Not every child has special needs that prevent inclusion, which is why one-third of the students who pop in my 4th grade class have some sort of social or cognitive disability. When their own mind is the danger they worry about unleashing, they do not care for what you teach them. They are simply focused on surviving the day with the chaos they can't escape.
I don't care what anyone tells me about how you "win some, and you lose some." Every child deserves to have adult role models in their lives. I may not mirror the struggles of each child, but I hope to open a window of myself and allow students to peek into my life.
I want them to see how I spend everyday doing what I love with the group of people I love, and that they can have that too. I want them to see I have my own problems too, and I want to have those difficult conversations about how to work through them. That way, when I ask, "If you could do whatever you wanted, what would you do when you grow up?", my students will no longer have their mouths gaping open. Their brains will start turning those gears, and dreams will be reinvigorated.
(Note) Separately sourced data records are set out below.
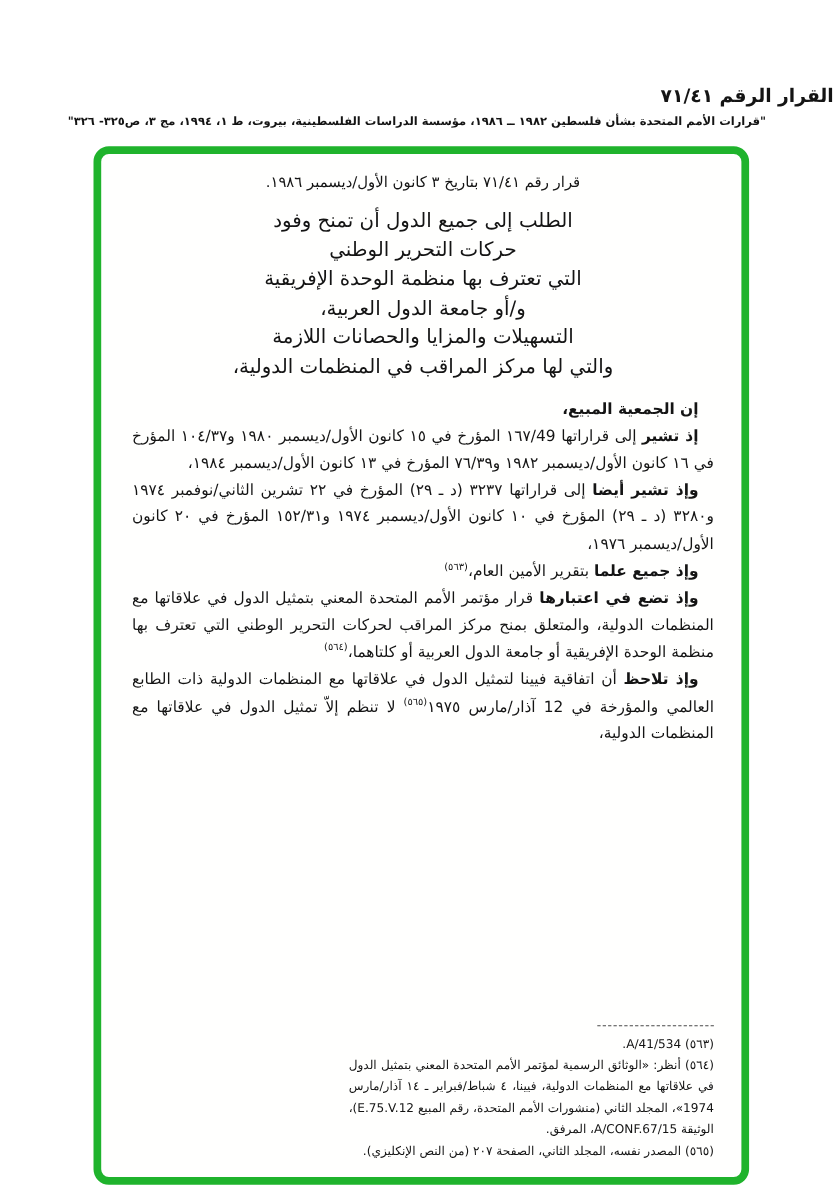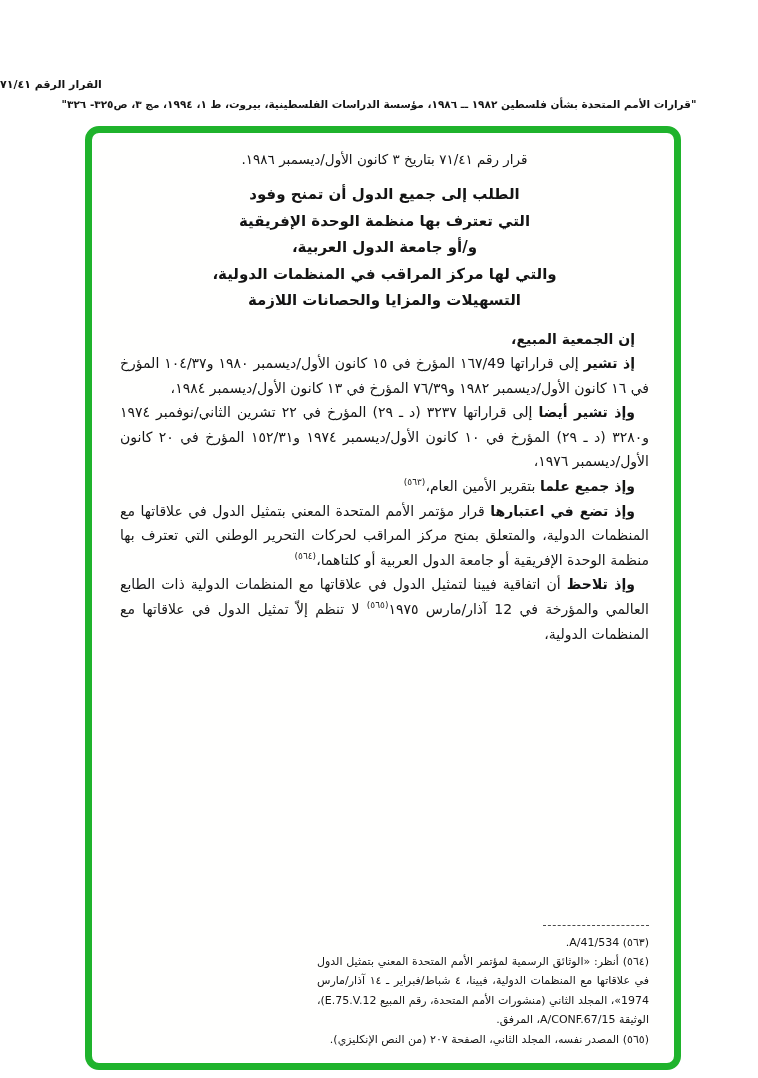--- a/index.html
+++ b/index.html
@@ -13,8 +13,8 @@
   }
   .header { padding-top: 78px; direction: rtl; }
   .doc-title {
-    text-align: left;
-    font-size: 11px;
+    text-align: right;
+    font-size: 17px;
     font-weight: 700;
     letter-spacing: 0.2px;
   }

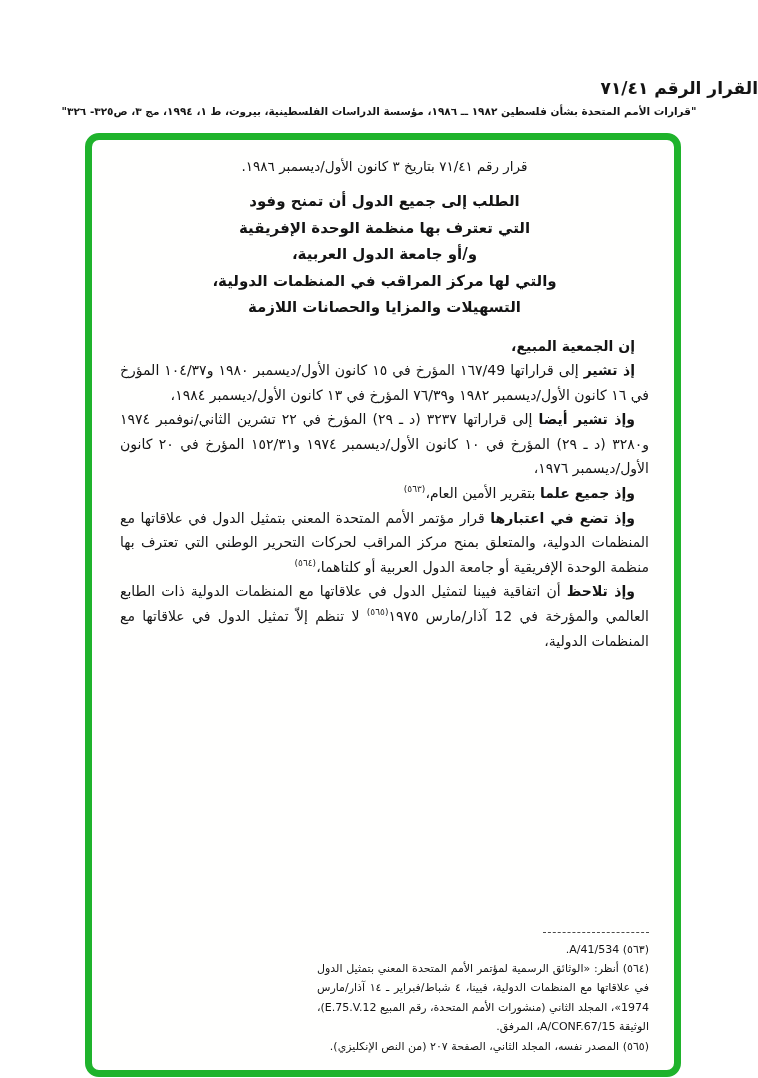--- a/index.html
+++ b/index.html
@@ -45,8 +45,8 @@
   }
   .res-heading {
     text-align: center;
-    font-weight: 700;
-    font-size: 15px;
+    font-weight: 400;
+    font-size: 18px;
     line-height: 26.5px;
     margin-top: 14px;
   }

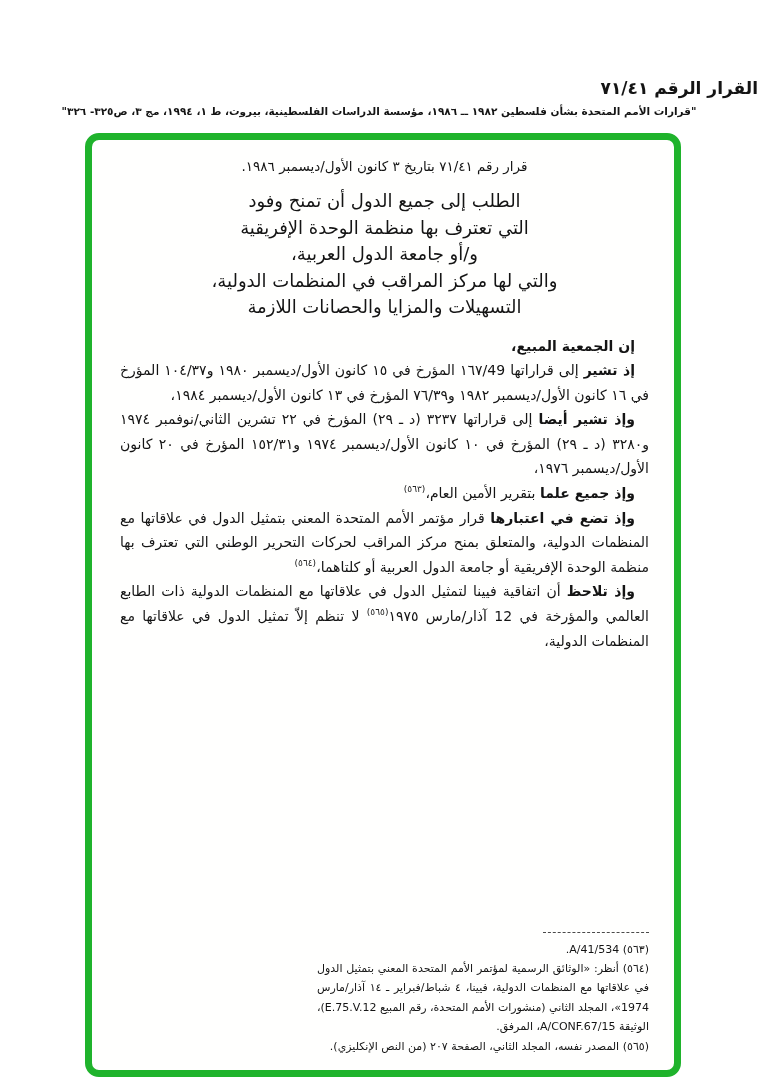--- a/index.html
+++ b/index.html
@@ -94,6 +94,7 @@
   <p class="date-line">قرار رقم ٧١/٤١ بتاريخ ٣ كانون الأول/ديسمبر ١٩٨٦.</p>
   <div class="res-heading" id="heading">
       <div>الطلب إلى جميع الدول أن تمنح وفود</div>
+      <div>حركات التحرير الوطني</div>
       <div>التي تعترف بها منظمة الوحدة الإفريقية</div>
       <div>و/أو جامعة الدول العربية،</div>
       <div>والتي لها مركز المراقب في المنظمات الدولية،</div>

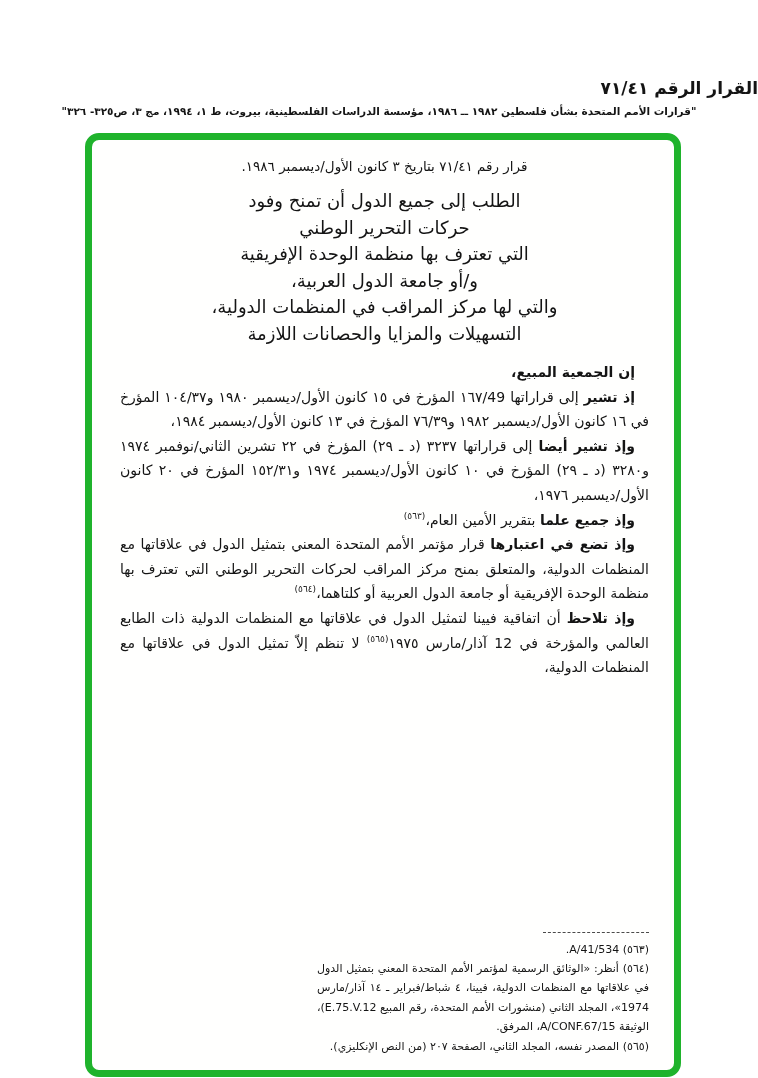--- a/index.html
+++ b/index.html
@@ -97,8 +97,8 @@
       <div>حركات التحرير الوطني</div>
       <div>التي تعترف بها منظمة الوحدة الإفريقية</div>
       <div>و/أو جامعة الدول العربية،</div>
+      <div>التسهيلات والمزايا والحصانات اللازمة</div>
       <div>والتي لها مركز المراقب في المنظمات الدولية،</div>
-      <div>التسهيلات والمزايا والحصانات اللازمة</div>
     </div>
   <div class="body-text" id="paragraphs">
       <p><span class="lead">إن الجمعية المبيع،</span></p>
I want to be the reason students discover their wonder for life, and help them map out the climbing holds which will help them climb their mountains. I want to pursue a career in teaching so students can learn what they want to learn, and be who they dream of being. If I am so blessed with being able to pursue this love of mine, mark my word, I will make sure my students unlock each of their own versions of paradise as well.